Once we have a clearer picture of our reasons for using alcohol, we get to decide when, where, and how much we use, with added insight. A desire to relinquish self-control may encourage use. Many watch the clock until 5 p.m., then gratefully reach for a drink, our chosen marker of transition off the clock, particularly in the work-from-home experiences during the pandemic. Alcohol, then, represents the daily end of responsibility, the party flag beckoning us to relax and have some fun. Therefore, drinking more water won’t necessarily protect you from a hangover the next day. The only sure way to reduce or avoid a hangover is to drink less alcohol.

As if we have only been presented with the “happily ever after” version of the alcohol tale, these images misled many into believing that life would be somehow incomplete or less exciting without alcohol. These glamorized versions of drinking often mask the routine nature of alcohol consumption, making each drinking occasion feel “special,” when in reality, it was becoming a habitual part of many’s lives. Recent studies have shown that a majority of TV shows popular among teens include alcohol use or references. What’s more, drinking is often portrayed as a fun, glamorous activity without showing the potential negative consequences.

Talk with your doctor

Knowing how to alter a habit does not mean we will automatically acquire the power to change our habit the next day. Changing habits requires repeat experimentation and practice. This is particularly true for a habit like drinking, which often offers us the instant gratification of the reward we desire. Finding an alternative routine will take time and hard work. Unhealthy alcohol use includes any alcohol use that puts your health or safety at risk or causes other alcohol-related problems.

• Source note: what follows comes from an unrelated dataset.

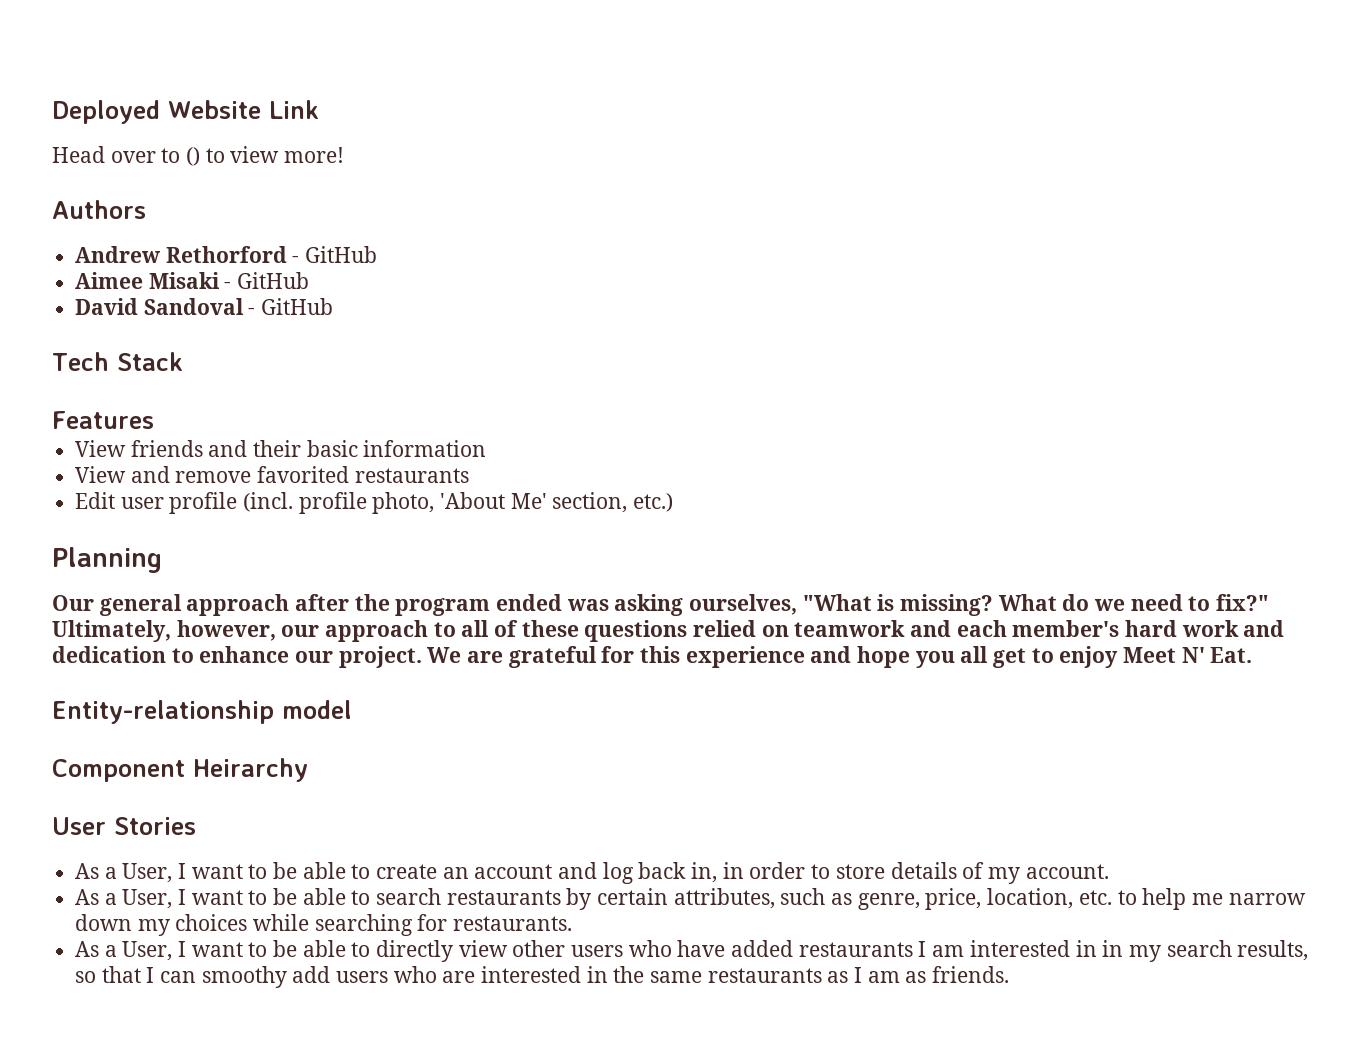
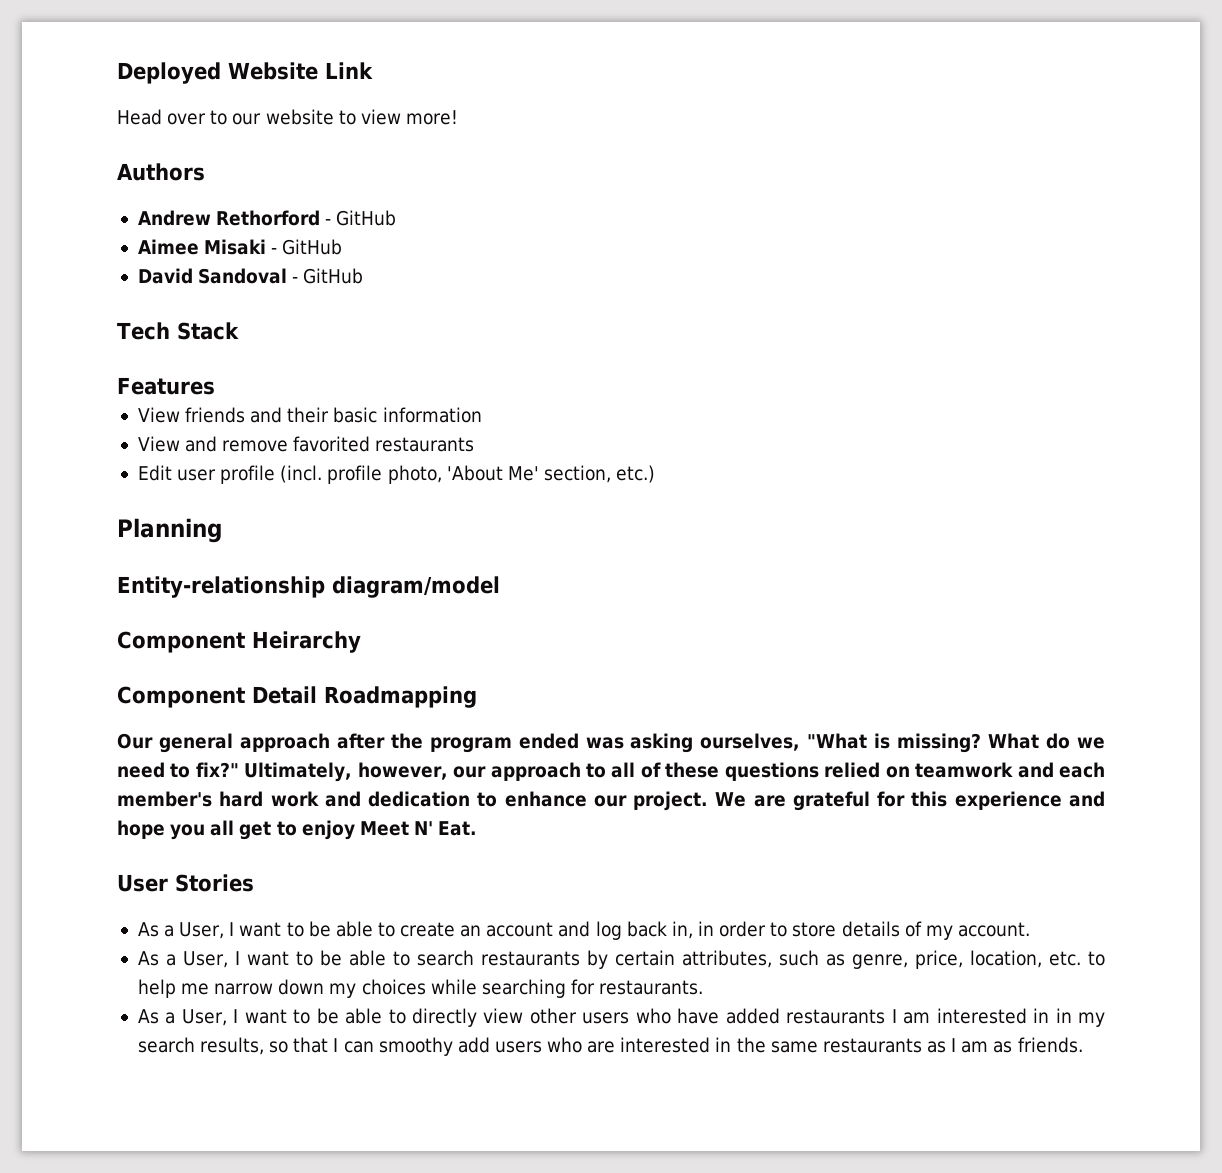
[186,147,201,166] () -> [232,109,334,125] our website
(162, 560) none -> [117,576,500,598] [117,631,361,653] [117,686,477,708] // Entity-relationship diagram/model // Component Heirarchy // Component Detail Roadmapping
[52,700,352,724] [52,758,308,782] // Entity-relationship model // Component Heirarchy -> (478, 828) none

For people concerned that their drinking may be moving towards dependence, a screening tool called the Drinker’s Checkup can evaluate and give feedback. People with severe problems, such as those who keep on drinking even after they lose jobs or get DUIs, need treatment to stop drinking completely. There are few if any persons for whom you feel just one unadulterated emotion. It is usually a mix and some components outweigh others.